■ **TASK GOAL**: With the pictures left out, retype exactly the lines below starting at the line that contains "html: <div> <span>✉</span><span>Mail" and ending at the line that contains "drop form is".
++++ RECORDS SHOWN ++++
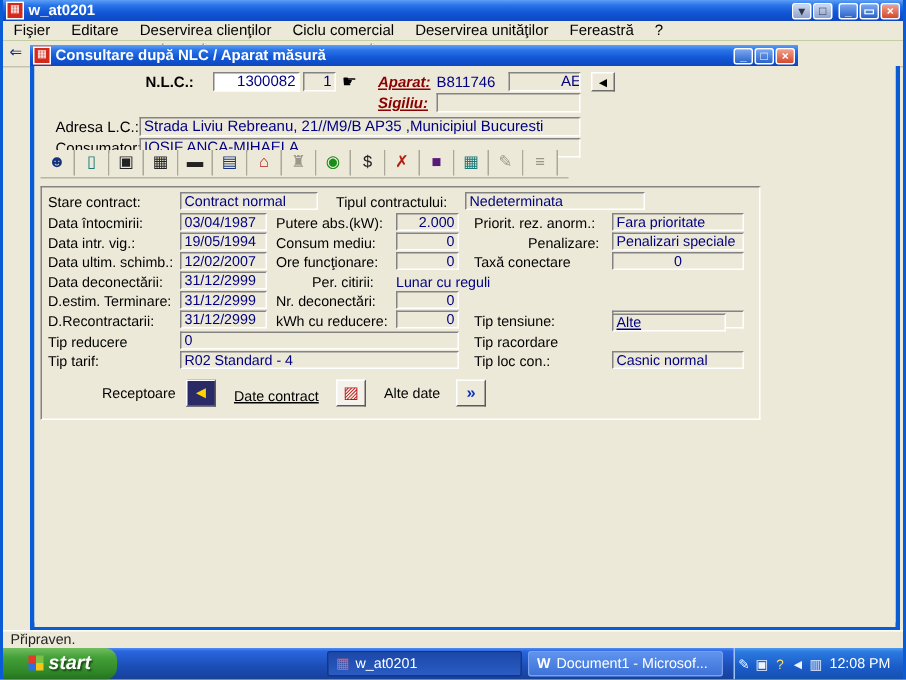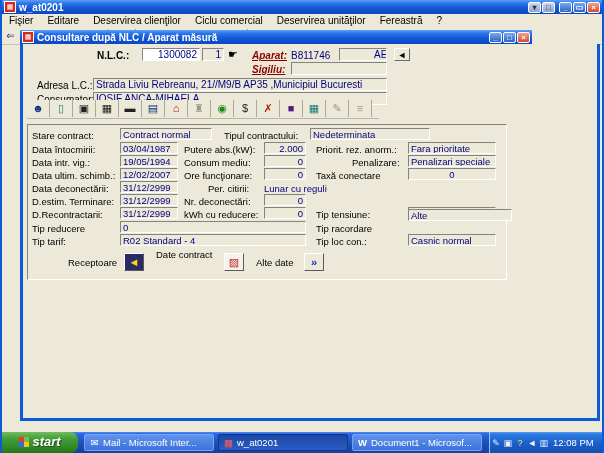"Alte" span.fld { width: 104px -> 76px }
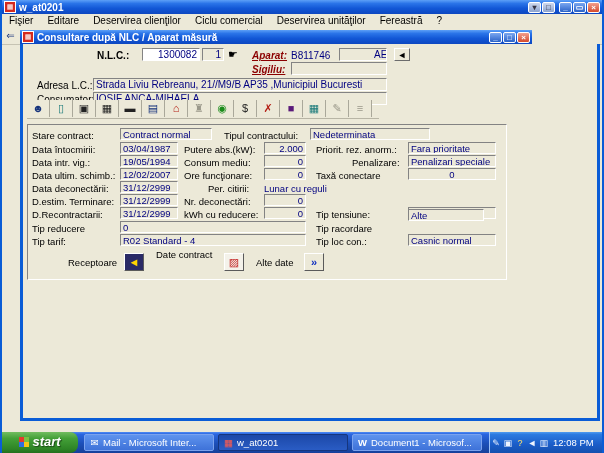"Date contract" span.lbl { text-decoration: none -> underline; top: 124px -> 134px }
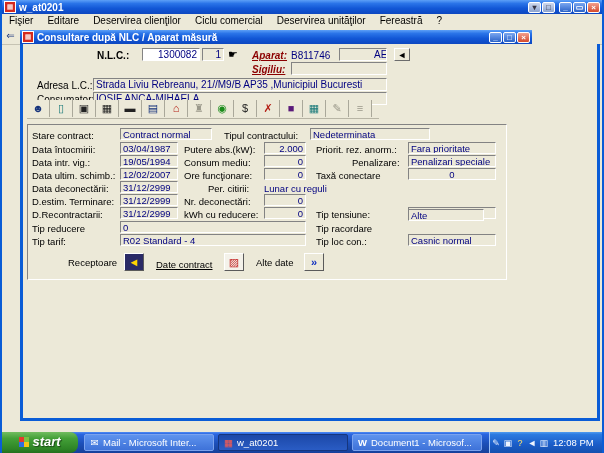"Připraven." div.statusbar { html: none -> <div> <span>Připraven.</span> </div> }
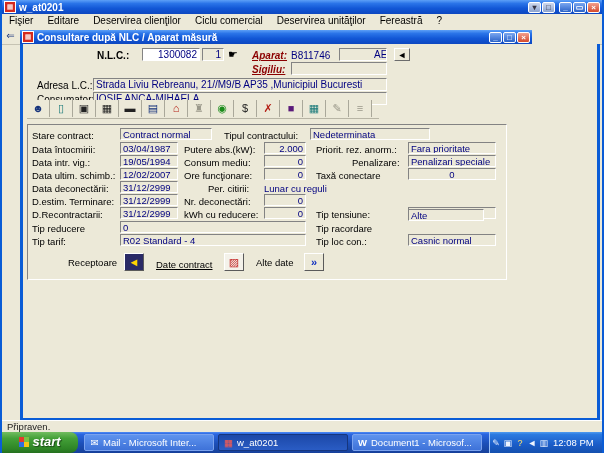"✉ Mail - Microsoft Inter..." div.task { html: <div> <span>✉</span><span>Mail - Microsoft Inter...</span> </div> -> none }
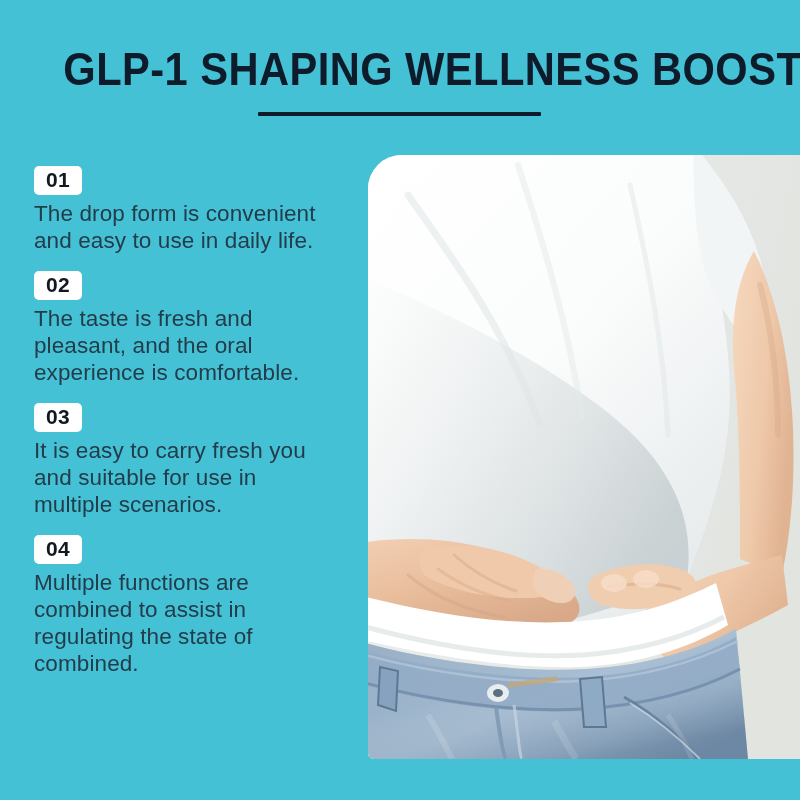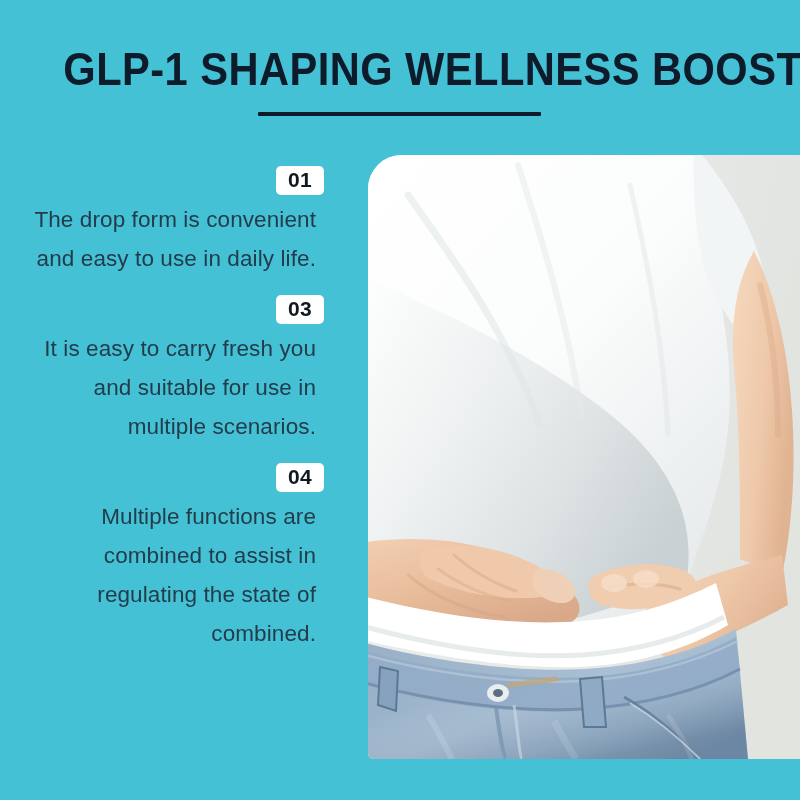"01" .feature-list { left: 24px -> 34px; text-align: right -> none }
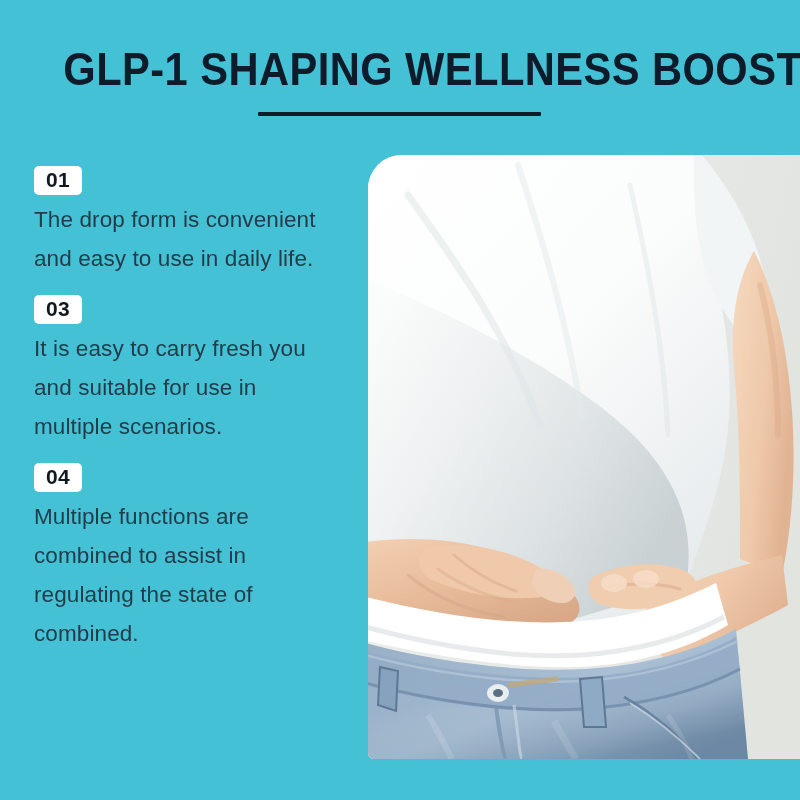"The drop form is convenient" .feature-text { line-height: 39px -> 27px }
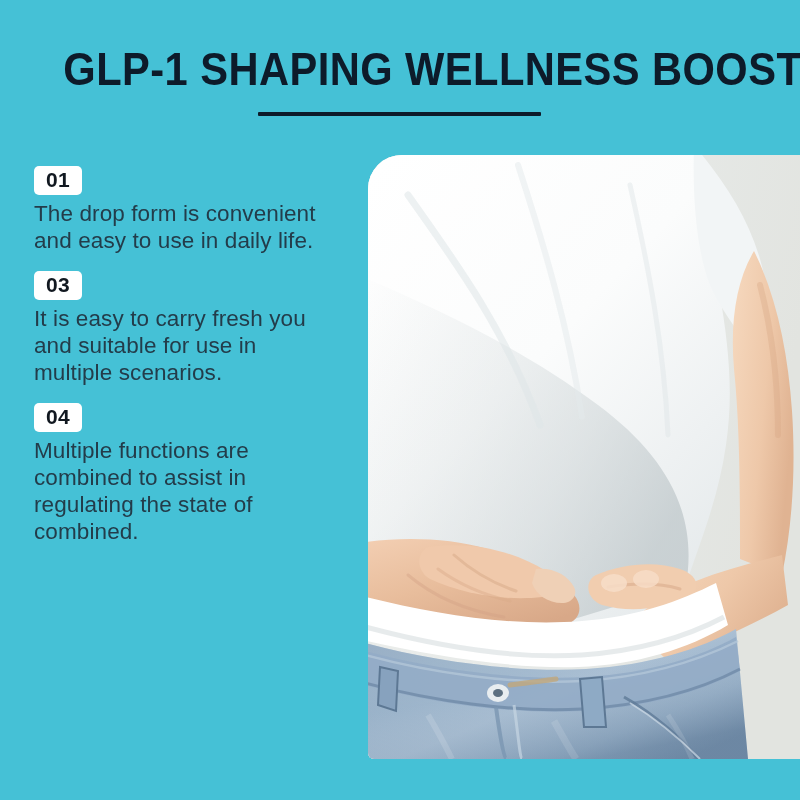"02" div.feature-item { html: none -> <div> <span>02</span> <p>The taste is fresh and pleasant, and the oral experience is comfortable.</p> </div> }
++++
■ **TASK SOLUTION**:
"✉ Mail - Microsoft Inter..." div.task { html: <div> <span>✉</span><span>Mail - Microsoft Inter...</span> </div> -> none }
"01" .feature-list { left: 24px -> 34px; text-align: right -> none }
"The drop form is convenient" .feature-text { line-height: 39px -> 27px }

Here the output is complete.